23 Jan

« Maman, c’est des journalistes?! »

La présidente du Front National, Marine Le Pen, était samedi dernier dans les environs de Toulouse pour apporter son soutien aux têtes de liste du département.

Intentionnel ou non, le FN31 a organisé la venue de Marine Le Pen non pas dans un restaurant considéré par certains de «repaire de facho» mais dans un restaurant asiatique, le WOK 31 situé à Blagnac. Sur le parking de l’établissement trois membres du «Département protection sécurité» [Le service d’ordre du FN, NDLR] observent sagement le ballet incessant des véhicules. Je reconnais parmi les voitures garées celle qui est utilisée par les policiers du renseignement intérieur.

L’eurodéputée frontiste est déjà arrivée, il est trop tard pour faire des images de la descente de l’élue. Sa grosse berline française cocardée des étoiles européennes, immatriculée dans le Gard, semble avoir fait beaucoup de kilomètres.

C’est comme si elles venaient de rencontrer une star

La salle du restaurant est décorée avec des affiches du parti. «Unis, la France est invincible» ou encore «Une autre voix» avec pour visage celui du leader du parti d’extrême-droite. Dans chaque recoin un homme du DPS surveille son espace attribué, ils sont au moins une bonne dizaine.

On lui sert un café, elle discute avec des têtes de liste puis se fait prendre en photo avec des employés du restaurant. Caméras et objectifs sont constamment braqués vers Marine Le Pen. Les serveuses semblent être très enthousiastes et rigolent avec une main devant leur bouche, c’est comme si elles venaient de rencontrer une star.A l’écart, une autre femme de petite taille qui travaille dans l’établissement embarque la présidente pour lui offrir un cadeau, il s’agit d’une peinture abstraite d’influence contemporaine. De larges sourires s’échangent, tout comme les remerciements.

La conférence de presse commence. Marine Le Pen s’installe au milieu de la table largement dominé par des hommes fringués en costumes aux couleurs et aux tissus des années 90. La présidente disserte sur les sujets d’actualités qui animent la France. Sous ses yeux, une chemise cartonnée qui renferme plusieurs autres chemises. Elle sort ses fiches et balaie de gauche à droite et inversement son regard à travers la salle. Sauf pour les questions qui suivront, l’eurodéputée ne regarde jamais droit dans les yeux les journalistes. Elle sera seule à dérouler le fil de sa pensée dans un langage peaufiné pendant un peu moins de 30 minutes.

Les yeux scotchés à ses fiches

Derrière elle, un téléphone sonne.
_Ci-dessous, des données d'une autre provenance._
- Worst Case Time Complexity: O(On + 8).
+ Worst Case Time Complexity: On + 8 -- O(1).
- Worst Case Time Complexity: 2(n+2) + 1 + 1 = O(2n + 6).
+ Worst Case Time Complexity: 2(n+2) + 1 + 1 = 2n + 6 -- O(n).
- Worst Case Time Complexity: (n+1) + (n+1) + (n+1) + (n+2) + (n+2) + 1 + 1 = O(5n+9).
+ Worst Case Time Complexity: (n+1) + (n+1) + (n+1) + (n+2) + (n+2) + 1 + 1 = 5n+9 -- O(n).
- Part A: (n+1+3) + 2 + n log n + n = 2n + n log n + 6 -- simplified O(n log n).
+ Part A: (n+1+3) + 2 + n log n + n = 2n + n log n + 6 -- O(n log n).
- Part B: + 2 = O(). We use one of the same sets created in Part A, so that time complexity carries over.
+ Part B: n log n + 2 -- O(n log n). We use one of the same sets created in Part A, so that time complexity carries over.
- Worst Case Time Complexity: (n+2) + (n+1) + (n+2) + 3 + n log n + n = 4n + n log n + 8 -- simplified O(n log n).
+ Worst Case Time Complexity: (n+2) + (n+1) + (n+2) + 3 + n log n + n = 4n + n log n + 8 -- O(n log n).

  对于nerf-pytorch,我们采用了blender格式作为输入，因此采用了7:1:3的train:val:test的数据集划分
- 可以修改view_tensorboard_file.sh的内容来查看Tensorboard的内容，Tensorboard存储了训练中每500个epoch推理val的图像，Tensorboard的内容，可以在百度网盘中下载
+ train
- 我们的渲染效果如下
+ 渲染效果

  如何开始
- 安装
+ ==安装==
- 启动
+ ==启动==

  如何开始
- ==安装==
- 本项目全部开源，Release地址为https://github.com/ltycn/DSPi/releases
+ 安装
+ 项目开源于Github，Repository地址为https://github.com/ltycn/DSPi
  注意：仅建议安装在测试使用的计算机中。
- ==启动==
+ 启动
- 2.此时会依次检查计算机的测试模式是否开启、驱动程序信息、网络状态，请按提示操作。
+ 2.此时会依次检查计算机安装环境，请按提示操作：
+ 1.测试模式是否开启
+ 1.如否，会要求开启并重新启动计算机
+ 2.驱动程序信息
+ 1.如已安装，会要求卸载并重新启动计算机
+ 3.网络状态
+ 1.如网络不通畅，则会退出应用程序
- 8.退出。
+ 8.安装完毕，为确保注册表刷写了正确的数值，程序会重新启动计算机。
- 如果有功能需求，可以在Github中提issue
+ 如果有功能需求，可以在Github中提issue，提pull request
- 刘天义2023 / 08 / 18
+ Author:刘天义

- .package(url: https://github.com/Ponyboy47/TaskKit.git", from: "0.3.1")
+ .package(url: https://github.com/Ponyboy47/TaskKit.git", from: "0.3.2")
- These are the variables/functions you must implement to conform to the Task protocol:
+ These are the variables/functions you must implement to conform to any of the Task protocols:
Une fois, deux fois puis trois fois. «Quand c’est comme ça, je le coupe complètement», rétorque Marine Le Pen. Visiblement confus, le candidat transmet son portable à un homme du DPS qui lui-même l’envoie dans les airs à son collègue pour répondre à l’appel incessant. Les minutes s’écoulent et les journalistes constatent que le drapeau tricolore est en train de tomber. Des rires discrets s’échangent. «Merde, la France est train de se casser la gueule là ?», s’interroge l’un d’entre-nous.

La cheffe de file du parti a les yeux scotchés à ses fiches. Quand on lui pose des questions plus locales, elle cherche parmi les documents la bonne feuille et énumère les villes potentiellement gagnables par le FN.

Les journalistes s’agitent, les flashs crépitent. Marine Le Pen répond aux dernières questions des radios et TV. Son garde du corps l’emmène vers la salle principale du restaurant, les militants déjà installés l’applaudissent. A défaut d’un meeting et sans doute d’argent, la fédération haut-garonnaise compte sur la générosité de ses militants pour se garantir financièrement pour les différentes campagnes. Les 380 couverts seront facturés à 25€ par tête.

Fin de partie pour la presse, on nous invite tranquillement à sortir de l’établissement. Dehors, une longue file patiente dans la fraicheur hivernale. Des militants pour grand nombre d’entre-eux, pour d’autres des clients étonnés. «Maman, c’est des journalistes ?! ».